The figure nearly matches March’s record inflow of 58.9 billion rubles ($724 million), the highest since the Bank began publishing such data in 2018.
Russians have repatriated about 188 billion rubles ($2.31 billion) in total since March, with only one month of outflows recorded during that period.
Russian households held an estimated 6.14 trillion rubles ($75.5 billion) in foreign banks as of Sept. 1, the Central Bank estimated.
The regulator noted that it cannot track what happens to the money after it leaves Russia, and some of it may be used for imports or everyday expenses of Russians living abroad.
Analysts say the reversal after years of steady capital flight reflects growing investor optimism following the February call between Presidents Vladimir Putin and Donald Trump that raised hopes of an end to the war in Ukraine.

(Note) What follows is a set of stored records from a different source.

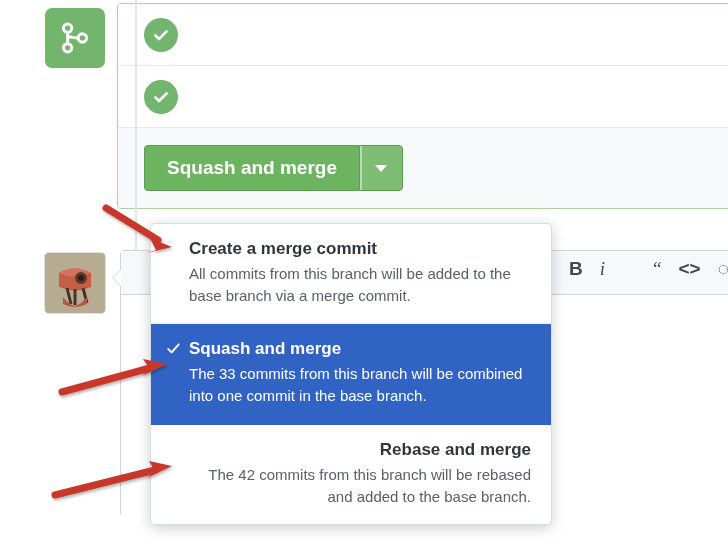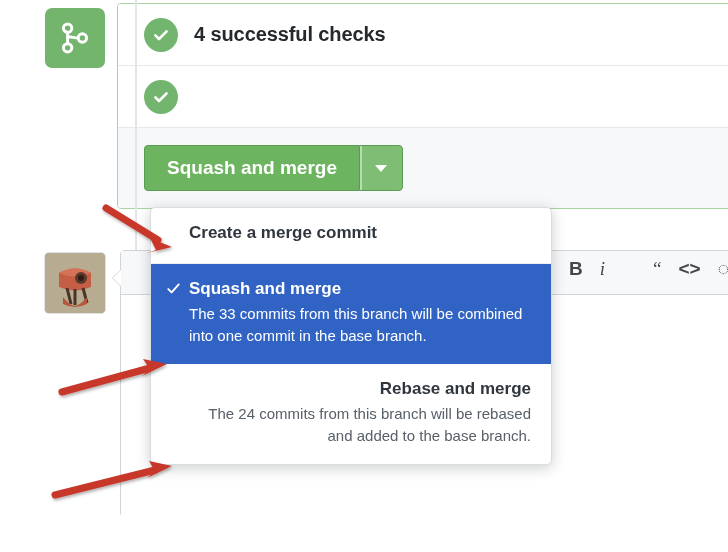--- a/index.html
+++ b/index.html
@@ -301,7 +301,6 @@
           <path d="M3.4 9.4 L7 13 L14.6 5.4" fill="none" stroke="#ffffff" stroke-width="2.6" stroke-linecap="round" stroke-linejoin="round"></path>
         </svg>
       </span>
-      <span class="merge-row-text">4 successful checks</span>
     </div>
 
     <div class="merge-row second">

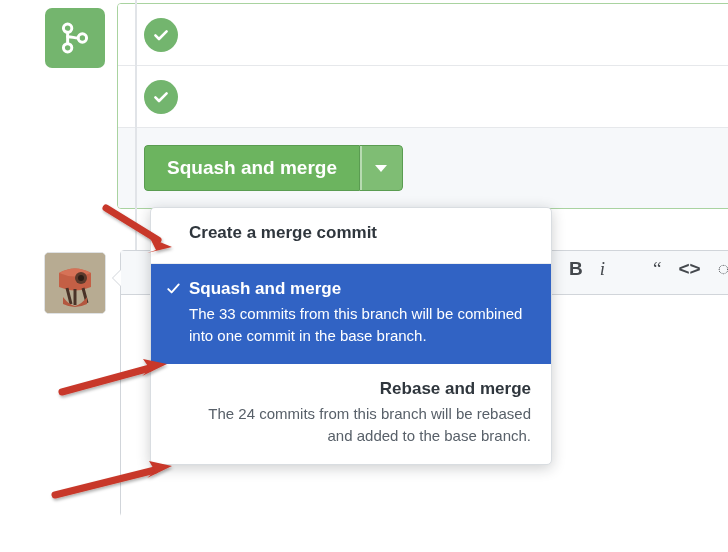--- a/index.html
+++ b/index.html
@@ -125,7 +125,7 @@
   
   .dropdown {
     position: absolute;
-    left: 150px; top: 207px;
+    left: 150px; top: 223px;
     width: 402px;
     background: #ffffff;
     border: 1px solid #d9dde1;

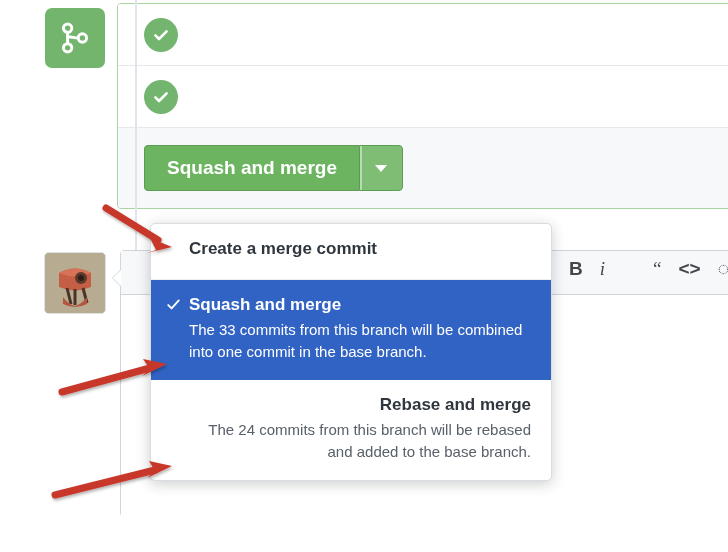--- a/index.html
+++ b/index.html
@@ -325,6 +325,7 @@
 
     <div class="dd-item">
       <div class="dd-title">Create a merge commit</div>
+      <div class="dd-desc">All commits from this branch will be added to the base branch via a merge commit.</div>
     </div>
 
     <div class="dd-item selected">

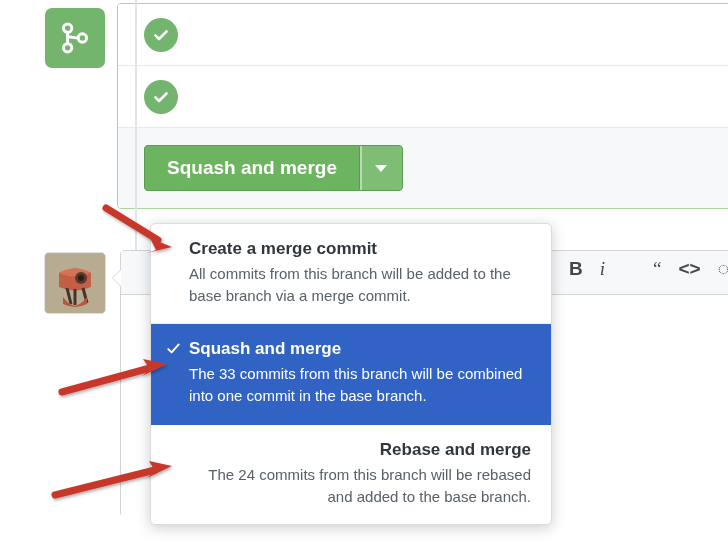--- a/index.html
+++ b/index.html
@@ -340,7 +340,7 @@
 
     <div class="dd-item">
       <div class="dd-title">Rebase and merge</div>
-      <div class="dd-desc">The 24 commits from this branch will be rebased and added to the base branch.</div>
+      <div class="dd-desc">The 42 commits from this branch will be rebased and added to the base branch.</div>
     </div>
 
   </div>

A stronger ruble, rising Russian asset values and a wide interest rate gap have also boosted domestic appeal.
Foreign investment began flowing into Russia this year for the first time since the invasion of Ukraine, driven by risk-tolerant investors willing to defy sanctions in what Deputy Finance Minister Ivan Chebeskov called “cowboy money.”
Some Russian nationals also started returning funds to take advantage of these conditions, said Oleg Vyugin, a professor at Moscow's Higher School of Economics.
Meanwhile, Russians abroad face mounting banking restrictions.
Western financial institutions have closed accounts and tightened compliance, while Kazakhstan has limited new card issuance to foreigners.
Financial consultant Natalia Smirnova said several of her clients, even those with EU passports, had their European bank accounts closed after returning to Russia and failing to prove continued EU residency.